For maximum effect, the mediator should be a neutral, third-party, and be seen as such by those with the dispute. The mediator should have with the skills required to cope with emotion, grievances and strong opinions. He or she must be a very effective listener and observer, as well as having the ability to understand the real cause and core of the problem. It is also important to be able to take the parties in conflict to a different ’space’ of potential solutions. Integrity, neutrality and the dexterity to cope with crises, hidden agendas, long-standing conflict and animosity, as well as unexpected disclosures are absolutely essential. Disputes can often involve more than one party and be culturally diverse, so understanding the power and balance of the relationship is fundamental. In the Vodafone case for example the mediator would need to consider the views of the noted board members but also the key investors that are voicing their concerns. Workplace mediation skills can produce very sound and satisfying rewards. Helping people to overcome blockages and prejudices and to reach their own agreement, which may often involve significant movement on their part, invariably demands sensitivity, determination and patience. One of the most important factors is that the resolution of the dispute remains in the hands of the parties. The mediator will facilitate a process to help them get there.

The Business case

Figures from the last CIPD Managing Conflict at Work survey of 1,190 employers suggest that dealing with conflict is taking up more and more HR time.

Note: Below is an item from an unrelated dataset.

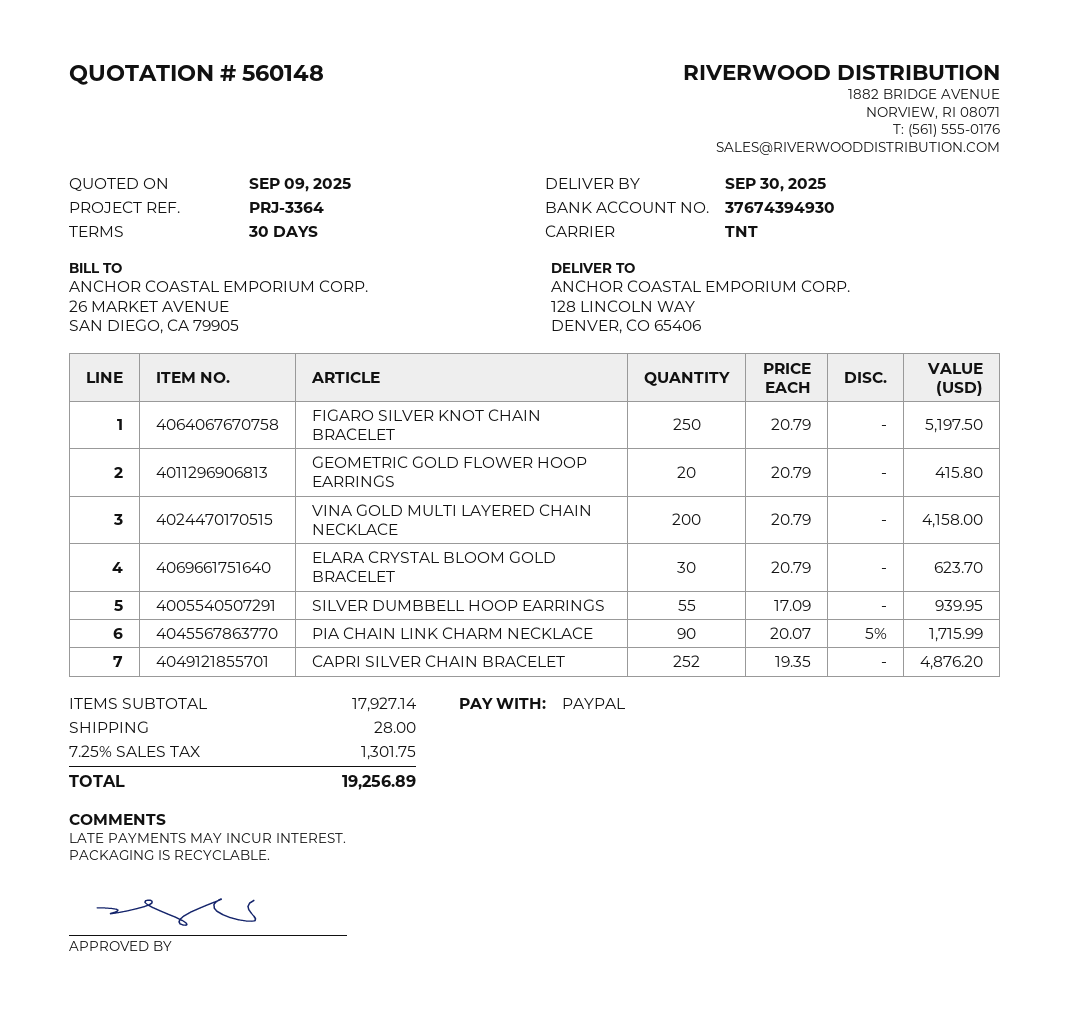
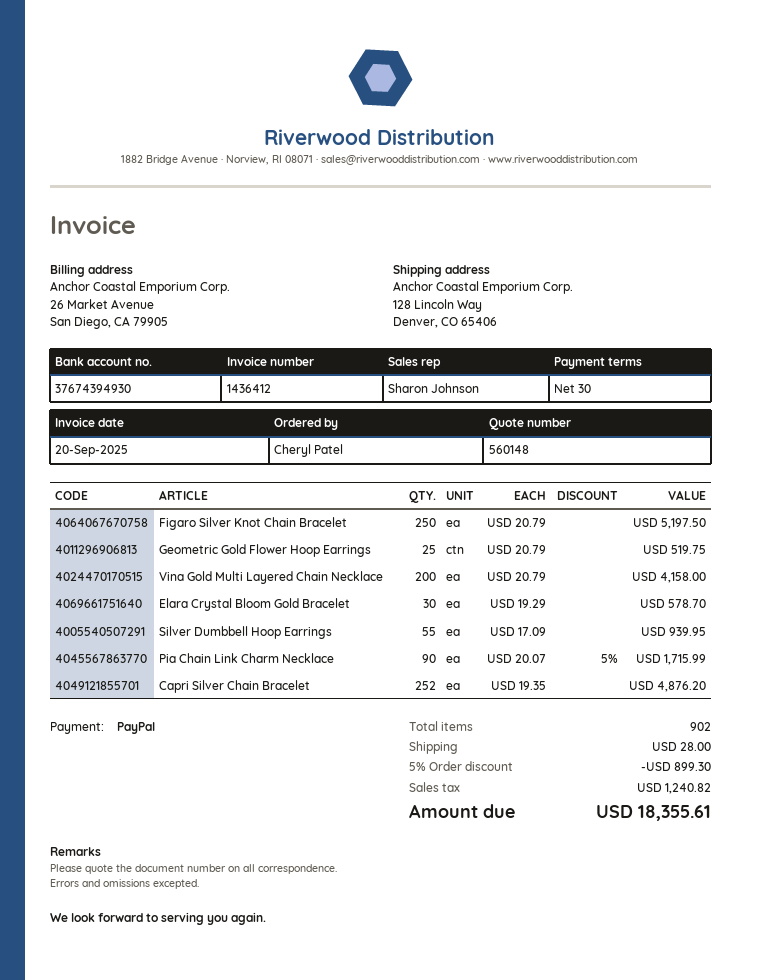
GEOMETRIC GOLD FLOWER HOOP EARRINGS: 20 x 20.79 = 415.80 -> 25 x 20.79 = 519.75
ELARA CRYSTAL BLOOM GOLD BRACELET: 30 x 20.79 = 623.70 -> 30 x 19.29 = 578.70
discount: none -> 5% = 899.30
tax: 1301.75 -> 1240.82
total: 19256.89 -> 18355.61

Over 60 per cent of respondents say they have seen an increase in the use of HR departments to resolve individual disputes in the past 12 months. And it is time-consuming and costly: employers say they are spending an average of 10.5 days per case dealing with disciplinary and grievance issues little less than the 12.5 days they say is spent preparing for a tribunal case. 

There are many reasons that can explain why workplace mediation is now becoming an increasingly used method of dispute resolution for employee conflicts. The high increase in the number of employee complaints, the higher levels of compensation, the continuing introduction of new employment legislation and, for many, the realisation that formal procedures and investigations can in some circumstances be so adversarial and stressful to all concerned that any possibility of people working together again is minimal. 

HR directors are often asked to justify various HR interventions. Workplace mediation has a sound business case. Conflict decreases productivity, whilst increasing stress and sickness levels. Mediation adds real value by taking these issues away without attracting huge legal fees. HR professionals are often best placed to deploy the skills required to be a successful mediator. But it is not an exclusive HR activity. Line managers of other functions can also become workplace mediators if they possess the key people interaction skills required to do so. 

The principles of mediation can also be used to support other areas such as

  • Engaging key employees to collectively work towards business priorities
  • Supporting the merger and acquisition process
  • Helping to implement change
  • Facilitating board level interaction

In summary

The Vodafone case is a great example of demonstrating the value that workplace mediation could add. It is a little unfortunate that due to the nature of the mediation process for handling disputes, its success is often not realised, due to confidentiality restrictions. However, the more it is used, the more the value will be seen by those who have used and the more it will be recommended as a valuable process to be adopted.